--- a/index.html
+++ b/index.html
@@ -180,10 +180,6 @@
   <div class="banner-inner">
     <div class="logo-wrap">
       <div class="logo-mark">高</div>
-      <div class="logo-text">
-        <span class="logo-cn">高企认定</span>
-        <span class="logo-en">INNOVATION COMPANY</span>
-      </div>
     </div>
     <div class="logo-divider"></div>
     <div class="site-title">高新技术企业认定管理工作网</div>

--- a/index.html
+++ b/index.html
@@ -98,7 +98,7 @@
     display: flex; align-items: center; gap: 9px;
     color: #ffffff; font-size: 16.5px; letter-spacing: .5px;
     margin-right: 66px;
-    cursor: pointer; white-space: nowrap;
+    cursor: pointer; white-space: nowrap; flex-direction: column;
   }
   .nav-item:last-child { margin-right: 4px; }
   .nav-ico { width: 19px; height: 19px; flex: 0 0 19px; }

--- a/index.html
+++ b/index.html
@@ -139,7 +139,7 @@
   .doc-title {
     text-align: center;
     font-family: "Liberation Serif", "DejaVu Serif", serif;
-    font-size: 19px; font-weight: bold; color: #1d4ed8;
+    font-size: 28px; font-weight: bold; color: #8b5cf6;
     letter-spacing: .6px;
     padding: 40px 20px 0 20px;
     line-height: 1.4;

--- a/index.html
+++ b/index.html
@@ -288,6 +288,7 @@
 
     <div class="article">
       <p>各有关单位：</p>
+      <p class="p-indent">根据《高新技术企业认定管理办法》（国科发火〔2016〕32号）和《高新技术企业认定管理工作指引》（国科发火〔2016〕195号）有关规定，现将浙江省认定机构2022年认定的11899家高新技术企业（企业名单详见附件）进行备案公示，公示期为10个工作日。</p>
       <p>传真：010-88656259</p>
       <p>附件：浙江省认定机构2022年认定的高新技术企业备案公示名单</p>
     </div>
_____
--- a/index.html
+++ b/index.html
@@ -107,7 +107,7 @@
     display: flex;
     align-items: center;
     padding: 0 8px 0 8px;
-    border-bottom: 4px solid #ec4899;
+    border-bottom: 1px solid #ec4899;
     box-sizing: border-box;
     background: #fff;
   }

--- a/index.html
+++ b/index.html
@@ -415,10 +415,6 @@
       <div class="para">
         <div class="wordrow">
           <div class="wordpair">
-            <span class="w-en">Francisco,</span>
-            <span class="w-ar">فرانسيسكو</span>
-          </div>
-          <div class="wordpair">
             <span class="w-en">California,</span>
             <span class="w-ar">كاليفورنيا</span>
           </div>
_____
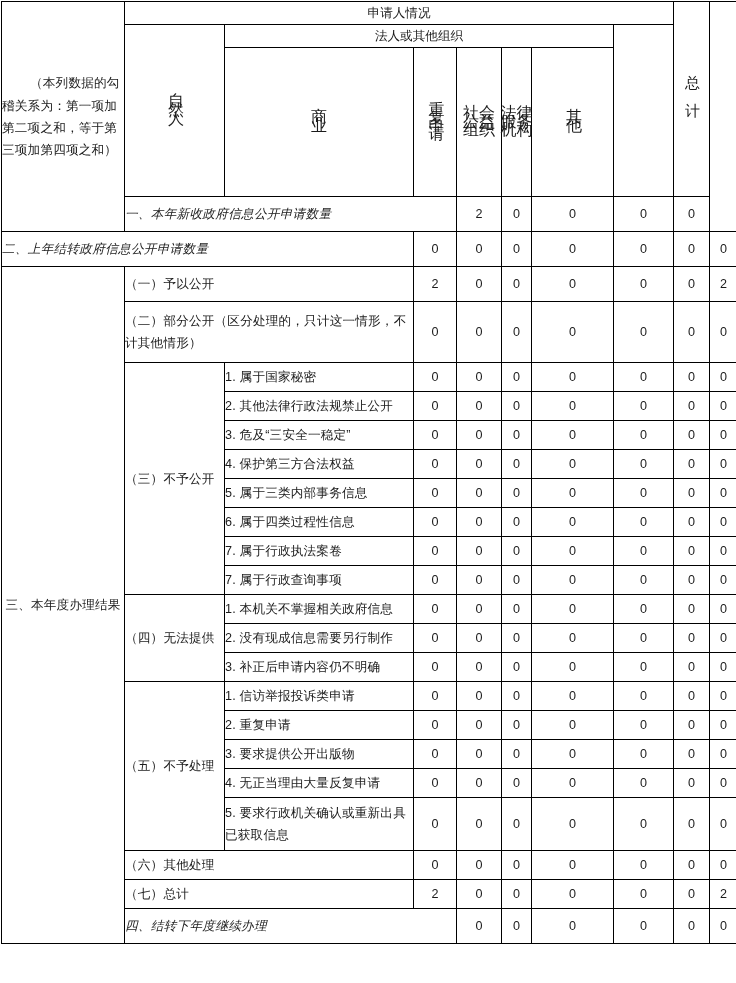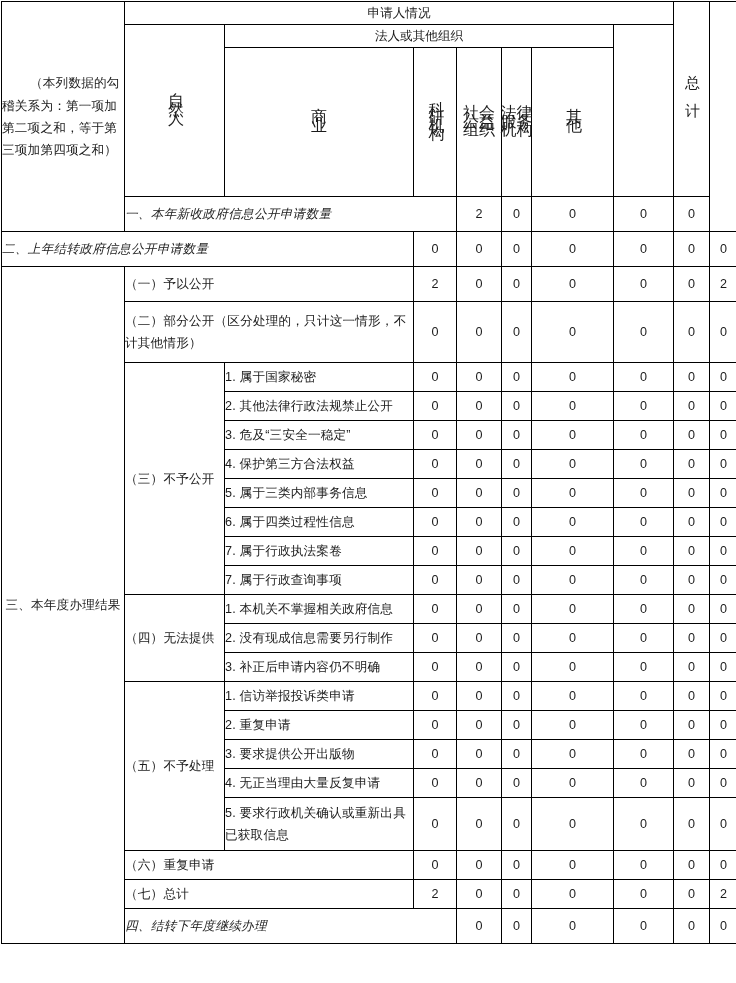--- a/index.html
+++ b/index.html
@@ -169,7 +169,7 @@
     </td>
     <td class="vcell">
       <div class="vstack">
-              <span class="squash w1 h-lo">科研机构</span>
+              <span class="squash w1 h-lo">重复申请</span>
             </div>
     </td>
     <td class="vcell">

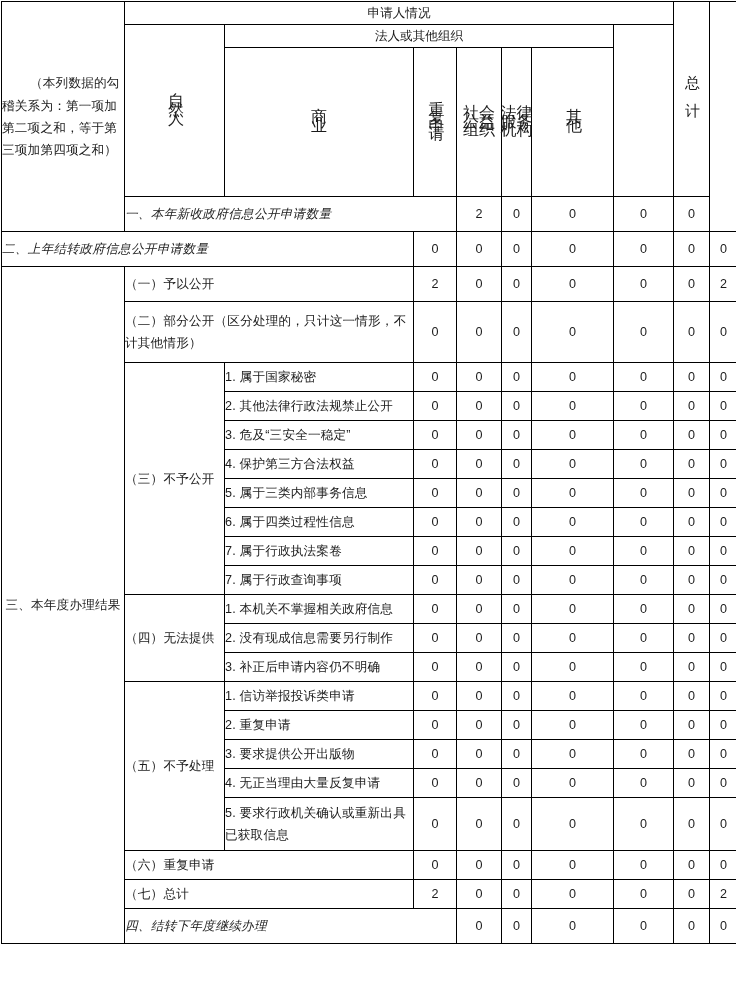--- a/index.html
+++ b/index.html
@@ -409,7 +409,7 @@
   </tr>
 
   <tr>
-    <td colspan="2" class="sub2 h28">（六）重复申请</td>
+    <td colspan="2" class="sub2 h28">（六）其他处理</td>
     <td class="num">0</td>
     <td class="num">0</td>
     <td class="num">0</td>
_____
# WORK INSTRUCTIONS:
Extract exactly and only the lines above from the line containing "text-align: center;" through the line containing "-288,6 +288,7 @@", both end lines included.

# WRITTEN SOLUTION:
     text-align: center;
     font-family: "Liberation Serif", "DejaVu Serif", serif;
-    font-size: 19px; font-weight: bold; color: #1d4ed8;
+    font-size: 28px; font-weight: bold; color: #8b5cf6;
     letter-spacing: .6px;
     padding: 40px 20px 0 20px;
     line-height: 1.4;

--- a/index.html
+++ b/index.html
@@ -288,6 +288,7 @@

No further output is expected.